Skip to main content

Realism and Deviations

One of DataGen’s important current design choices is the separation between:

  • enterprise richness
  • realism deviations
  • hard invariants that may not be violated

That means you can still generate a rich world without necessarily injecting the same level of flaws, omissions, and inconsistencies every time.

Deviation profiles

The current top-level scenario control is DeviationProfile.

Available values:

  • Clean
  • Realistic
  • Aggressive

How to think about them

Clean

Use Clean when you want:

  • a baseline environment
  • deterministic demos with fewer distractions
  • a control world for comparison

Realistic

Use Realistic when you want:

  • believable enterprise messiness
  • moderate drift and omissions
  • the best general-purpose default

Aggressive

Use Aggressive when you want:

  • intentionally flawed service-management or identity views
  • harder security or discovery labs
  • more drift-heavy validation datasets

Why this matters

Before this separation, teams often had to choose between:

  • a rich but messy environment
  • a sparse but easy-to-control one

Now the goal is to keep richness high while giving you a cleaner lever over realism intensity.
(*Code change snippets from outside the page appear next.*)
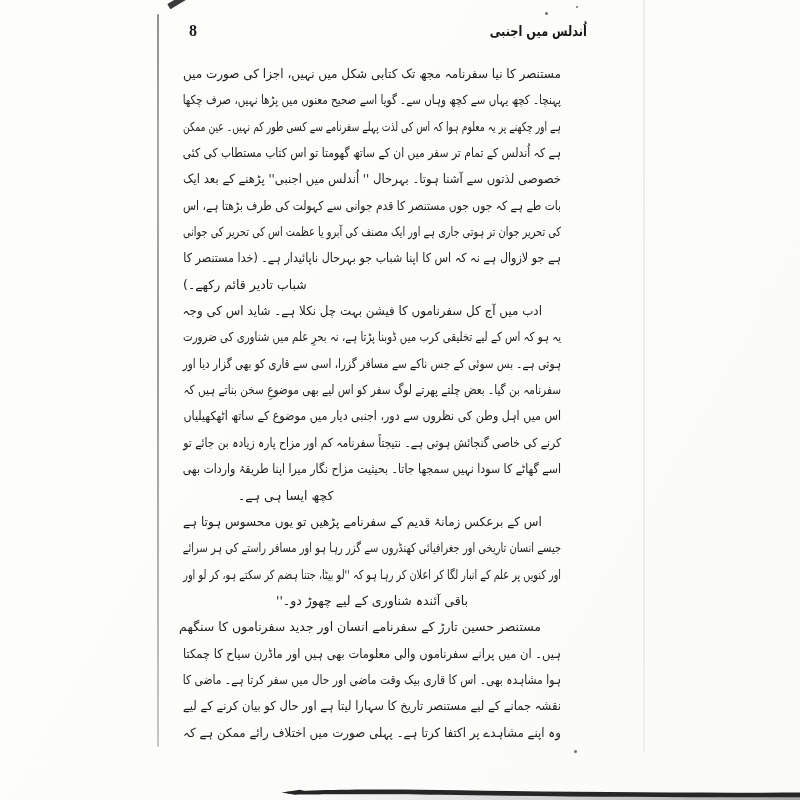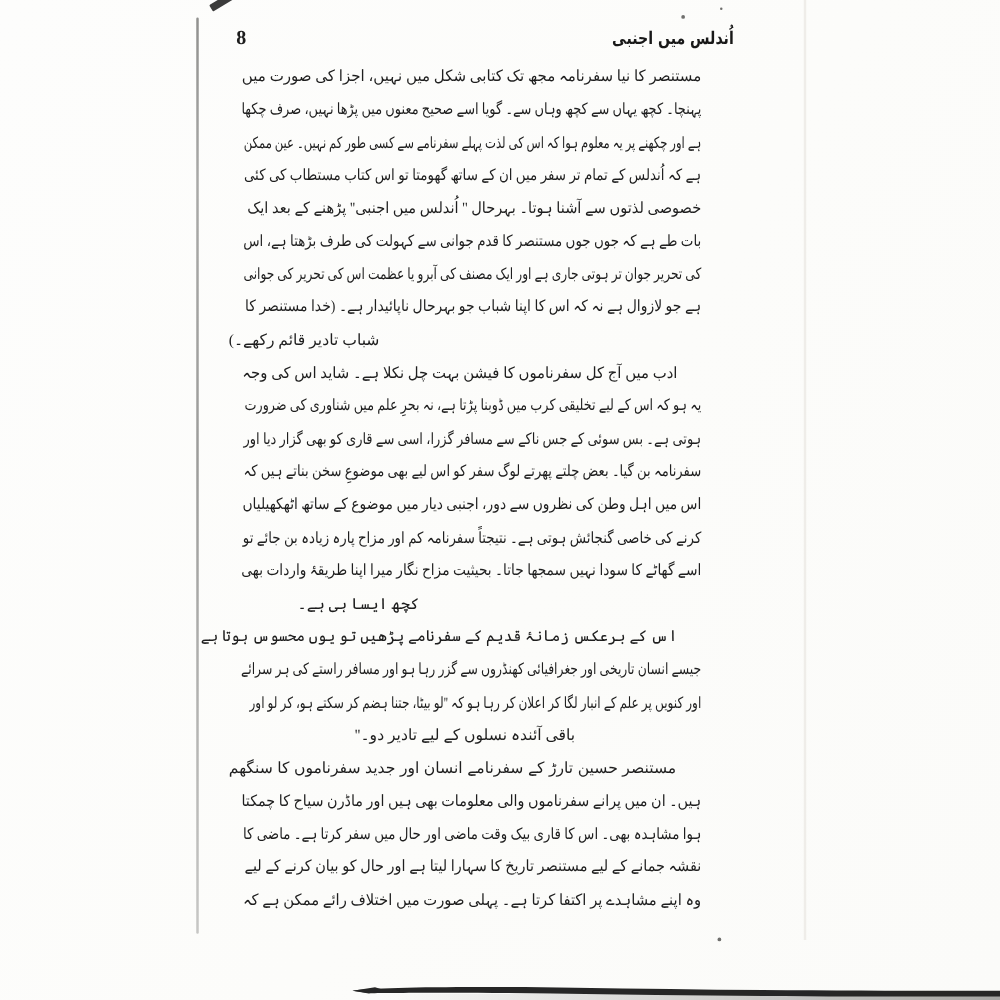--- a/index.html
+++ b/index.html
@@ -22,7 +22,7 @@
   .htitle{position:absolute;left:490px;top:17px;width:97px;height:30px;
     direction:rtl;text-align:left;font-size:14px;font-weight:bold;color:#181818;
     white-space:nowrap;line-height:28px;}
-  .col{position:absolute;left:183px;top:48px;width:378px;color:#1e1e1e;font-family:Liberation Serif, serif;}
+  .col{position:absolute;left:183px;top:61px;width:378px;color:#1e1e1e;}
   .bline{direction:rtl;white-space:nowrap;height:26.35px;line-height:26.35px;
     font-size:12.5px;text-align:justify;text-align-last:justify;overflow:visible;}
   .bline.first{padding-right:20px;}

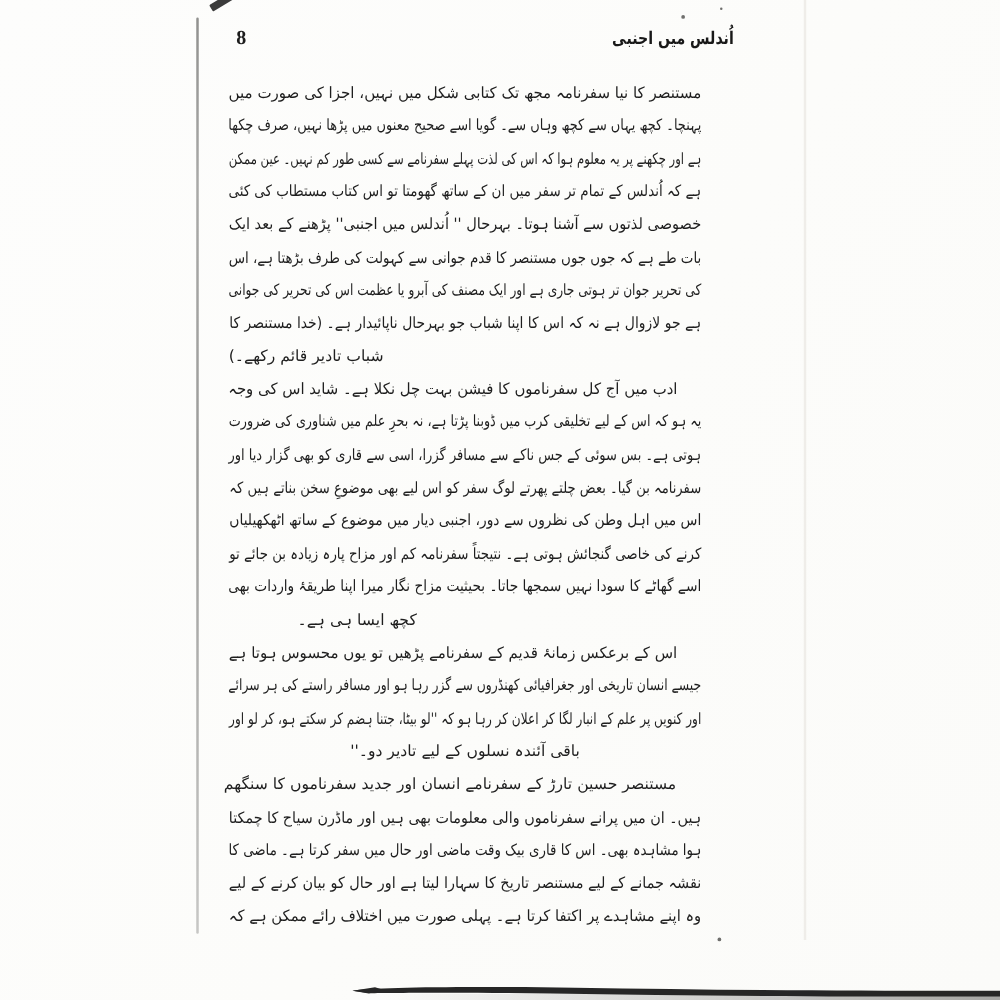--- a/index.html
+++ b/index.html
@@ -67,7 +67,7 @@
     <div class="bline first fit" style="transform-origin: right center; transform: scaleX(0.961832);">اس کے برعکس زمانۂ قدیم کے سفرنامے پڑھیں تو یوں محسوس ہوتا ہے</div>
     <div class="bline fit" style="transform-origin: right center; transform: scaleX(0.792453);">جیسے انسان تاریخی اور جغرافیائی کھنڈروں سے گزر رہا ہو اور مسافر راستے کی ہر سرائے</div>
     <div class="bline fit" style="transform-origin: right center; transform: scaleX(0.77459);">اور کنویں پر علم کے انبار لگا کر اعلان کر رہا ہو کہ ''لو بیٹا، جتنا ہضم کر سکتے ہو، کر لو اور</div>
-    <div class="bline short-center fit">باقی آئندہ نسلوں کے لیے تادیر دو۔''</div>
+    <div class="bline short-center fit">باقی آئندہ شناوری کے لیے چھوڑ دو۔''</div>
     <div class="bline first fit">مستنصر حسین تارڑ کے سفرنامے انسان اور جدید سفرناموں کا سنگھم</div>
     <div class="bline fit" style="transform-origin: right center; transform: scaleX(0.917476);">ہیں۔ ان میں پرانے سفرناموں والی معلومات بھی ہیں اور ماڈرن سیاح کا چمکتا</div>
     <div class="bline fit" style="transform-origin: right center; transform: scaleX(0.855204);">ہوا مشاہدہ بھی۔ اس کا قاری بیک وقت ماضی اور حال میں سفر کرتا ہے۔ ماضی کا</div>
Hard invariants vs soft deviations

Deviation profiles control the soft side of realism:

  • missing owners
  • stale CMDB views
  • conflicting policy settings
  • incomplete observed data

They do not permit hard correctness failures such as:

  • duplicate user principal names
  • structurally invalid identity records
  • impossible reference relationships

If a generated world crosses one of those hard boundaries, generation should fail instead of returning an invalid environment.

CMDB-specific override

The CMDB profile can still carry its own override when you need the broader world at one realism level and the CMDB layer at another.